Rapid evolution of a-gliadin gene family revealed by analyzing Gli-2 locus regions of wild emmer wheat.
a-Gliadins are a major group of gluten proteins in wheat flour that contribute to the end-use properties for food processing and contain major immunogenic epitopes that can cause serious health-related issues including celiac disease (CD). a-Gliadins are also the youngest group of gluten proteins and are encoded by a large gene family. The majority of the gene family members evolved independently in the A, B, and D genomes of different wheat species after their separation from a common ancestral species. To gain insights into the origin and evolution of these complex genes, the genomic regions of the Gli-2 loci encoding a-gliadins were characterized from the tetraploid wild emmer, a progenitor of hexaploid bread wheat that contributed the AABB genomes. Genomic sequences of Gli-2 locus regions for the wild emmer A and B genomes were first reconstructed using the genome sequence scaffolds along with optical genome maps.
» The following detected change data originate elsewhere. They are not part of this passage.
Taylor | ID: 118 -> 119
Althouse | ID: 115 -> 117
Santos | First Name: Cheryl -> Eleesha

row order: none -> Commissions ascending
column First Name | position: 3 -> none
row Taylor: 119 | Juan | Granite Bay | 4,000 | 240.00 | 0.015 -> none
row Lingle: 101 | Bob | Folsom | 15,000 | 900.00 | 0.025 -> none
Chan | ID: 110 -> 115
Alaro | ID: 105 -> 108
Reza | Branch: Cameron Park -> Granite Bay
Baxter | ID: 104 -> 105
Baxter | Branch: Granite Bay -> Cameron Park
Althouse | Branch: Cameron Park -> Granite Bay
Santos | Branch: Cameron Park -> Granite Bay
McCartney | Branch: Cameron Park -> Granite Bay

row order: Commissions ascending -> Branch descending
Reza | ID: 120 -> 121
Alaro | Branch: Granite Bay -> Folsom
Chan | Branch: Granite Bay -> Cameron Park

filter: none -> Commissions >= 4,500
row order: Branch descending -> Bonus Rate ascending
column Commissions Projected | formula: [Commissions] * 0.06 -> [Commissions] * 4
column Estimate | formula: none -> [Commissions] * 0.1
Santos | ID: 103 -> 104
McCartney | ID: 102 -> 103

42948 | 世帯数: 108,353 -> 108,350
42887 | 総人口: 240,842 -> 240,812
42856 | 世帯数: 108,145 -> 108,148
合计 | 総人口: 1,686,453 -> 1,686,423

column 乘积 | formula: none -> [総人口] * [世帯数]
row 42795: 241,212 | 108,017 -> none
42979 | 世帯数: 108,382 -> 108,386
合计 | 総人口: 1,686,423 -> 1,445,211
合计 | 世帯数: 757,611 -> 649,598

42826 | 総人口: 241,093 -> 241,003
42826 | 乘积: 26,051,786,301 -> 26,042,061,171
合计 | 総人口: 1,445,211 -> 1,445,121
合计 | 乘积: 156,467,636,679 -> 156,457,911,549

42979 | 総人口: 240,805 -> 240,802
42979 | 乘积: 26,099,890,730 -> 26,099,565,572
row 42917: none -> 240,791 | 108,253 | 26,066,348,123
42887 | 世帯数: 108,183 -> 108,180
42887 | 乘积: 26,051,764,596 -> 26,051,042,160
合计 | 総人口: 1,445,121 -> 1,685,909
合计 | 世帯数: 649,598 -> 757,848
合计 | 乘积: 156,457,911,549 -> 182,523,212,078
A total of 24 and 16 a-gliadin genes were identified for the A and B genome regions, respectively. a-Gliadin pseudogene frequencies of 86% for the A genome and 69% for the B genome were primarily caused by C to T substitutions in the highly abundant glutamine codons, resulting in the generation of premature stop codons. Comparison with the homologous regions from the hexaploid wheat cv. Chinese Spring indicated considerable sequence divergence of the two A genomes at the genomic level. In comparison, conserved regions between the two B genomes were identified that included a-gliadin pseudogenes containing shared nested TE insertions. Analyses of the genomic organization and phylogenetic tree reconstruction indicate that although orthologous gene pairs derived from speciation were present, large portions of a-gliadin genes were likely derived from differential gene duplications or deletions after the separation of the homologous wheat genomes ~?0.5 MYA. The higher number of full-length intact a-gliadin genes in hexaploid wheat than that in wild emmer suggests that human selection through domestication might have an impact on a-gliadin evolution. Our study provides insights into the rapid and dynamic evolution of genomic regions harboring the a-gliadin genes in wheat.